→ WHAT YOU NEED TO DO: For each line below that includes the string "Overtime", show the whole line.
-------
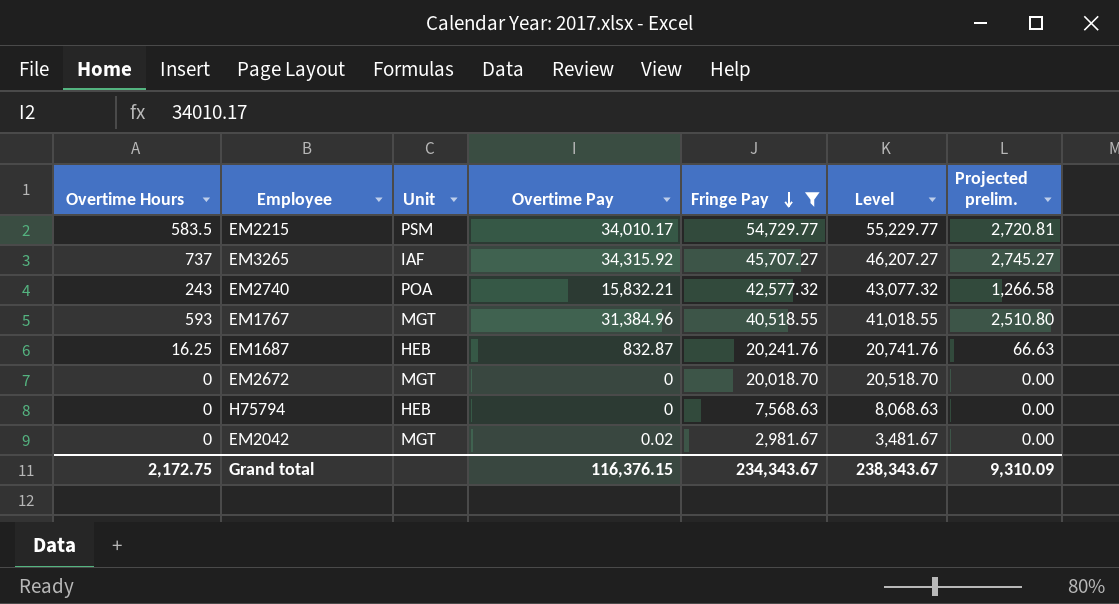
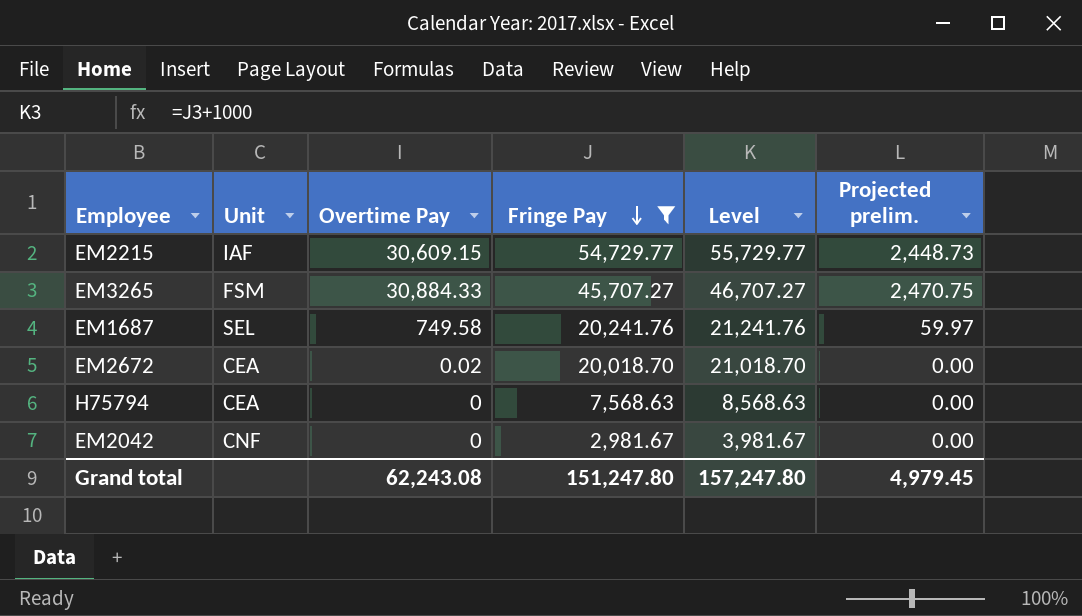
column Overtime Hours | position: 1 -> none
column Level | formula: [Fringe Pay] + 500 -> [Fringe Pay] + 1000
row EM2740: 243 | POA | 15,832.21 | 42,577.32 | 43,077.32 | 1,266.58 -> none
row EM1767: 593 | MGT | 31,384.96 | 40,518.55 | 41,018.55 | 2,510.80 -> none
EM2215 | Unit: PSM -> IAF
EM2215 | Overtime Pay: 34,010.17 -> 30,609.15
EM2215 | Projected prelim.: 2,720.81 -> 2,448.73
EM3265 | Unit: IAF -> FSM
EM3265 | Overtime Pay: 34,315.92 -> 30,884.33
EM3265 | Projected prelim.: 2,745.27 -> 2,470.75
EM1687 | Unit: HEB -> SEL
EM1687 | Overtime Pay: 832.87 -> 749.58
EM1687 | Projected prelim.: 66.63 -> 59.97
EM2672 | Unit: MGT -> CEA
EM2672 | Overtime Pay: 0 -> 0.02
H75794 | Unit: HEB -> CEA
EM2042 | Unit: MGT -> CNF
EM2042 | Overtime Pay: 0.02 -> 0
Grand total | Overtime Pay: 116,376.15 -> 62,243.08
Grand total | Fringe Pay: 234,343.67 -> 151,247.80
Grand total | Level: 238,343.67 -> 157,247.80
Grand total | Projected prelim.: 9,310.09 -> 4,979.45

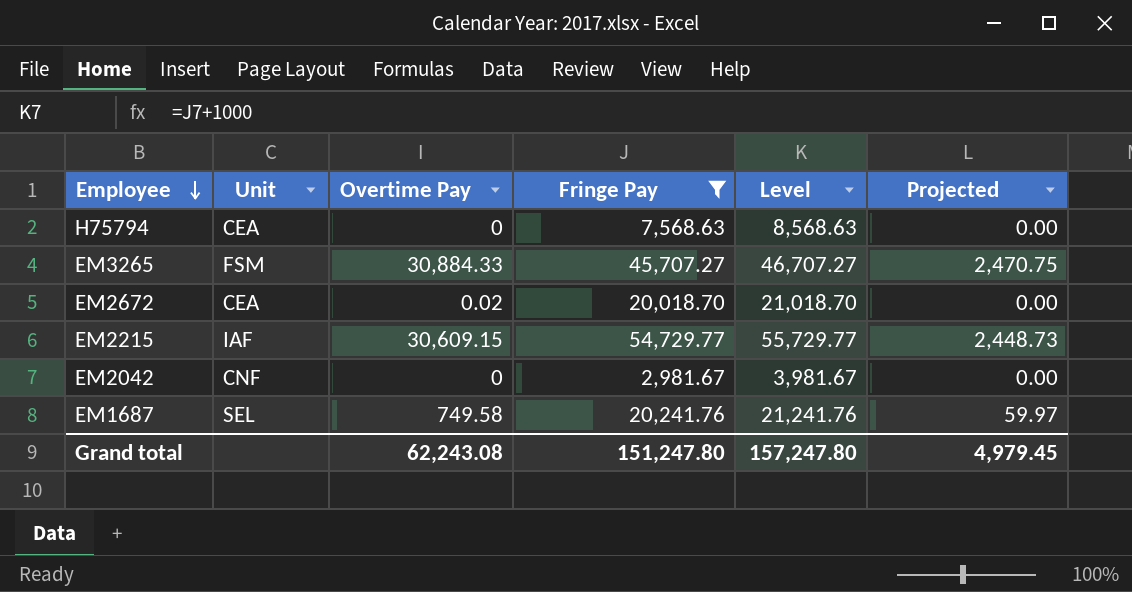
row order: Fringe Pay descending -> Employee descending
column name: Projected prelim. -> Projected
-------
→ RESPONSE TO THE TASK:
column Overtime Hours | position: 1 -> none
EM2215 | Overtime Pay: 34,010.17 -> 30,609.15
EM3265 | Overtime Pay: 34,315.92 -> 30,884.33
EM1687 | Overtime Pay: 832.87 -> 749.58
EM2672 | Overtime Pay: 0 -> 0.02
EM2042 | Overtime Pay: 0.02 -> 0
Grand total | Overtime Pay: 116,376.15 -> 62,243.08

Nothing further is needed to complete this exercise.